Note Regarding Use of Non-GAAP Financial Measurements

In addition to the financial measures prepared in accordance with generally accepted accounting principles, the Company uses EBITDA, Adjusted EBITDA, Free Cash Flow and Net Debt, non-GAAP financial measures, to assess its performance. EBITDA represents earnings (loss) before interest income, interest expense, income tax expense, depreciation and amortization of intangible assets. We define Adjusted EBITDA as net income (loss) excluding net charges related to interest income, interest expense, income tax expense, depreciation, amortization of intangible assets, strategic consulting and other related professional fees, executive severance and employee retention, restructuring and restructuring-related expense, share-based compensation, (gain) loss on sale of long-lived assets, impairment of long-lived assets, unrealized foreign exchange (gains) losses, net, other non-cash (gains) losses, net, adjustments related to certain tax liabilities and (gains) losses on investments in affiliates.
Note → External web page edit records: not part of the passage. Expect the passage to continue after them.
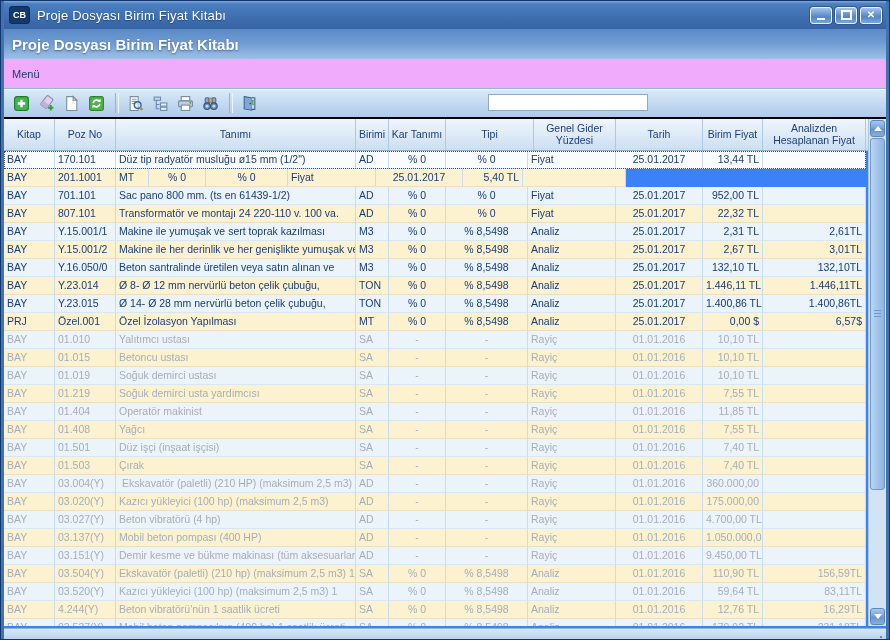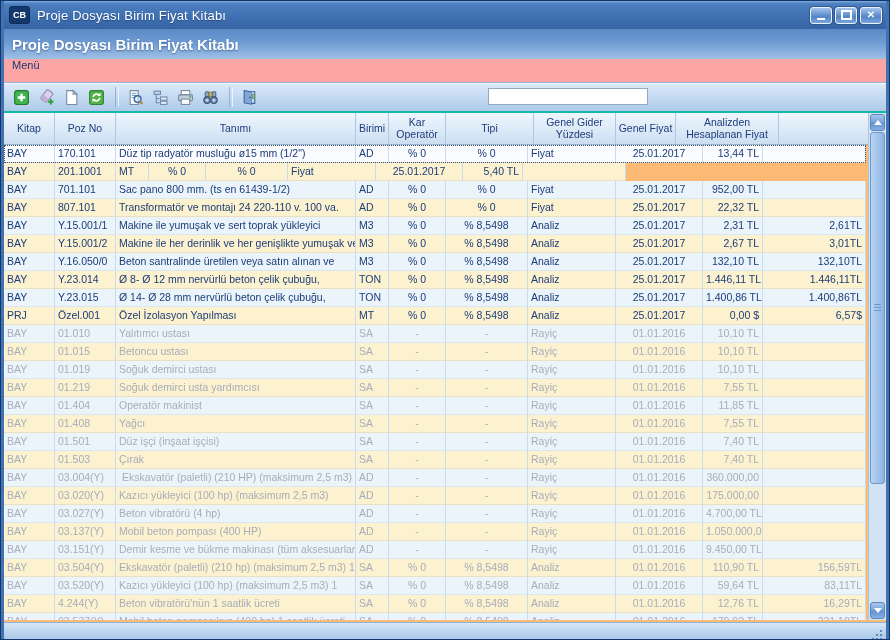--- a/index.html
+++ b/index.html
@@ -25,7 +25,7 @@
   .band{height:30px;background:linear-gradient(180deg,#5B8AC6 0%,#6E9BD2 45%,#9FC0E6 100%);display:flex;align-items:center;}
   .band-title{color:#fff;font-weight:bold;font-size:15px;padding-left:8px;text-shadow:0 1px 2px rgba(10,40,90,.5);}
   
-  .menubar{height:24px;background:#fca5a5;border-bottom:1px solid #95B5D8;display:flex;box-sizing:border-box;}
+  .menubar{height:30px;background:#f0abfc;border-bottom:1px solid #95B5D8;display:flex;align-items:center;box-sizing:border-box;}
   .menu-item{font-size:11px;color:#1A3A72;padding:0 8px;}
   
   .toolbar{position:relative;height:28px;display:flex;align-items:center;padding-left:6px;

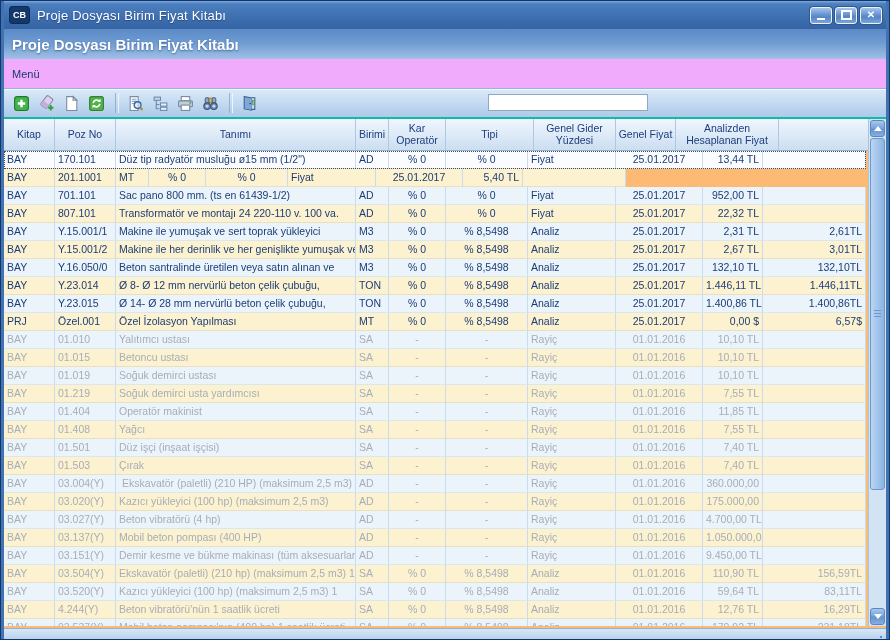--- a/index.html
+++ b/index.html
@@ -34,7 +34,7 @@
   .tsep{width:2px;height:20px;margin:0 5px;border-left:1px solid #93B2D4;border-right:1px solid #EDF4FB;}
   .tb-input{position:absolute;left:484px;top:5px;width:160px;height:17px;border:1px solid #93A9C0;box-sizing:border-box;font-size:11px;padding:0 3px;font-family:"Liberation Sans",sans-serif;}
   
-  .grid{position:relative;border-top:2px solid #14b8a6;height:509px;background:#fdba74;box-sizing:content-box;}
+  .grid{position:relative;border-top:2px solid #000000;height:509px;background:#3b82f6;box-sizing:content-box;}
   .ghead{display:flex;height:32px;width:864px;box-sizing:border-box;
     background:linear-gradient(180deg,#EFF6FD 0%,#DCE9F7 55%,#CBDEF1 100%);border-bottom:1px solid #92B4D6;}
   .hcell{box-sizing:border-box;border-right:1px solid #ACC8E2;display:flex;align-items:center;justify-content:center;

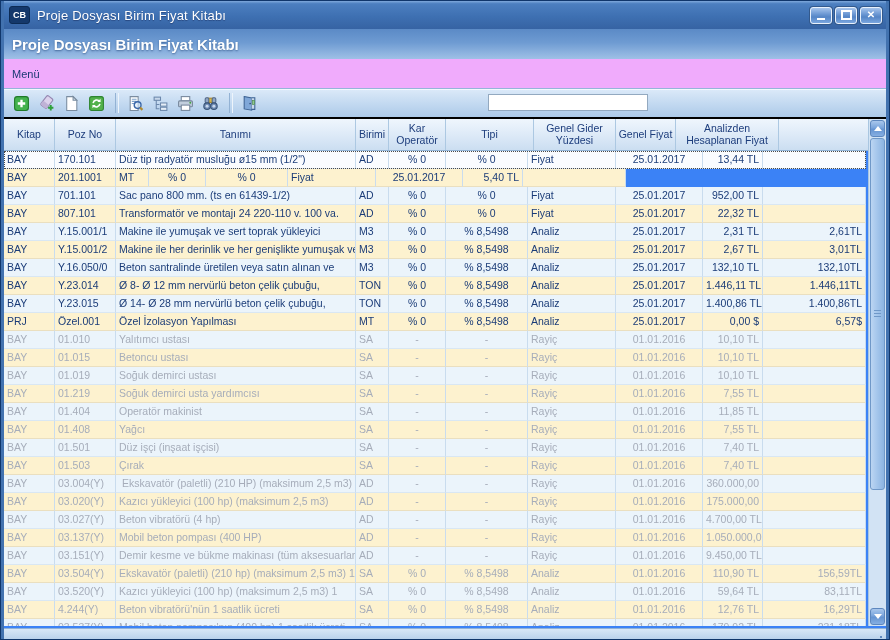--- a/index.html
+++ b/index.html
@@ -180,7 +180,7 @@
         <div class="hcell" style="width: 61px;">Poz No</div>
         <div class="hcell" style="width: 240px;">Tanımı</div>
         <div class="hcell" style="width: 33px;">Birimi</div>
-        <div class="hcell" style="width: 57px;">Kar Operatör</div>
+        <div class="hcell" style="width: 57px;">Kar Tanımı</div>
         <div class="hcell" style="width: 88px;">Tipi</div>
         <div class="hcell" style="width: 82px;">Genel Gider Yüzdesi</div>
         <div class="hcell" style="width: 60px;">Genel Fiyat</div>

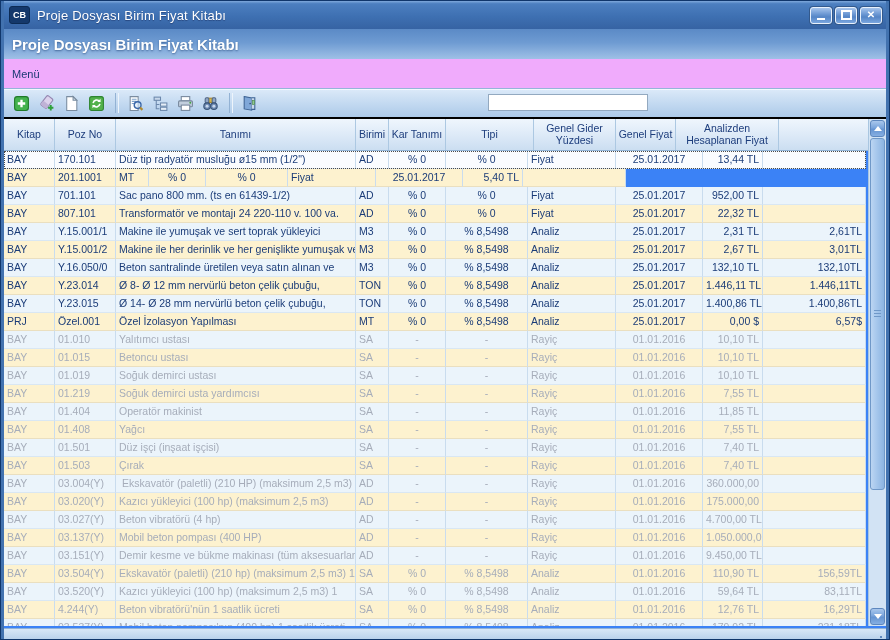--- a/index.html
+++ b/index.html
@@ -183,6 +183,7 @@
         <div class="hcell" style="width: 57px;">Kar Tanımı</div>
         <div class="hcell" style="width: 88px;">Tipi</div>
         <div class="hcell" style="width: 82px;">Genel Gider Yüzdesi</div>
+        <div class="hcell" style="width: 87px;">Tarih</div>
         <div class="hcell" style="width: 60px;">Genel Fiyat</div>
         <div class="hcell" style="width: 103px;">Analizden Hesaplanan Fiyat</div>
       </div>

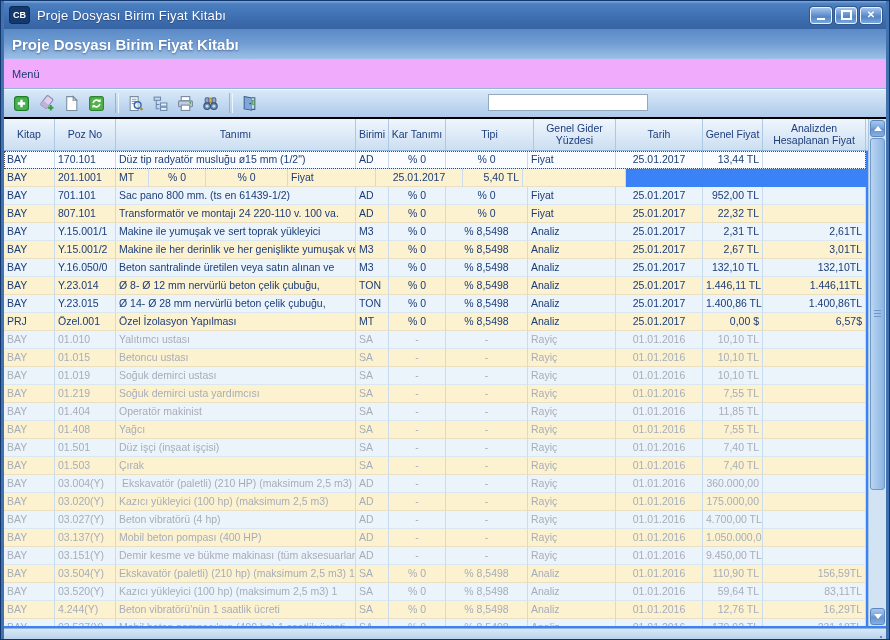--- a/index.html
+++ b/index.html
@@ -184,7 +184,7 @@
         <div class="hcell" style="width: 88px;">Tipi</div>
         <div class="hcell" style="width: 82px;">Genel Gider Yüzdesi</div>
         <div class="hcell" style="width: 87px;">Tarih</div>
-        <div class="hcell" style="width: 60px;">Genel Fiyat</div>
+        <div class="hcell" style="width: 60px;">Birim Fiyat</div>
         <div class="hcell" style="width: 103px;">Analizden Hesaplanan Fiyat</div>
       </div>
     <div class="gbody" id="grid-body">

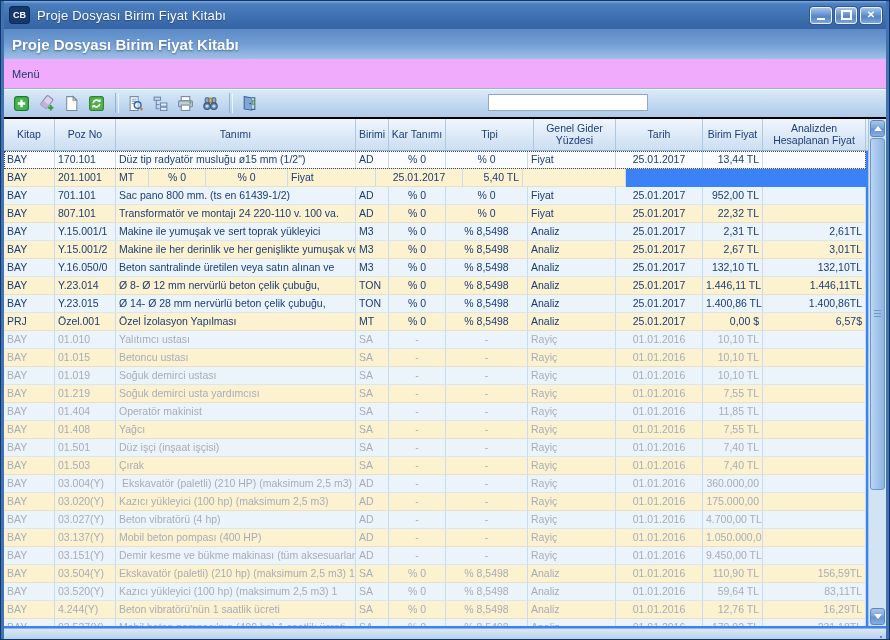--- a/index.html
+++ b/index.html
@@ -238,7 +238,7 @@
         <div class="row">
           <div class="cell" style="width: 51px; text-align: left;">BAY</div>
           <div class="cell" style="width: 61px; text-align: left;">Y.15.001/1</div>
-          <div class="cell" style="width: 240px; text-align: left;">Makine ile yumuşak ve sert toprak yükleyici</div>
+          <div class="cell" style="width: 240px; text-align: left;">Makine ile yumuşak ve sert toprak kazılması</div>
           <div class="cell" style="width: 33px; text-align: left;">M3</div>
           <div class="cell" style="width: 57px; text-align: center;">% 0</div>
           <div class="cell" style="width: 82px; text-align: center;">% 8,5498</div>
The Company defines Free Cash Flow as net cash provided by (used in) operating activities less additions to property and equipment, and defines Net Debt as the sum of total debt, net, prior to reductions for unamortized discounts and issuance costs, less cash and cash equivalents.

We believe that providing these non-GAAP measurements to investors is useful, as these measures provide important supplemental information of our performance to investors and permit investors and management to evaluate the operating performance of our business. These measures provide useful supplemental information to management and investors regarding our operating results as they exclude certain items whose fluctuation from period-to-period do not necessarily correspond to changes in the operating results of our business. We use EBITDA and Adjusted EBITDA in internal forecasts and models when establishing internal operating budgets, supplementing the financial results and forecasts reported to our Board of Directors, determining a component of certain incentive compensation for executive officers and other key employees based on operating performance, determining compliance with certain covenants in the Company’s credit facilities, and evaluating short-term and long-term operating trends in our core business segments. We use Free Cash Flow to conduct and evaluate our business because, although it is similar to cash flow from operations, we believe it is a useful measure of cash flows since purchases of property and equipment are a necessary component of ongoing operations, and similar to the use of Net Debt, assists management with its capital planning and financing considerations.

We believe that these non-GAAP financial measures assist in providing an enhanced understanding of our underlying operational measures to manage our core businesses, to evaluate performance compared to prior periods and the marketplace, and to establish operational goals. Further, we believe that these non-GAAP financial adjustments are useful to investors because they allow investors to evaluate the effectiveness of the methodology and information used by management in our financial and operational decision-making. These non-GAAP financial measures should not be considered in isolation or as a substitute for financial information provided in accordance with U.S. GAAP. These non-GAAP financial measures may not be computed in the same manner as similarly titled measures used by other companies.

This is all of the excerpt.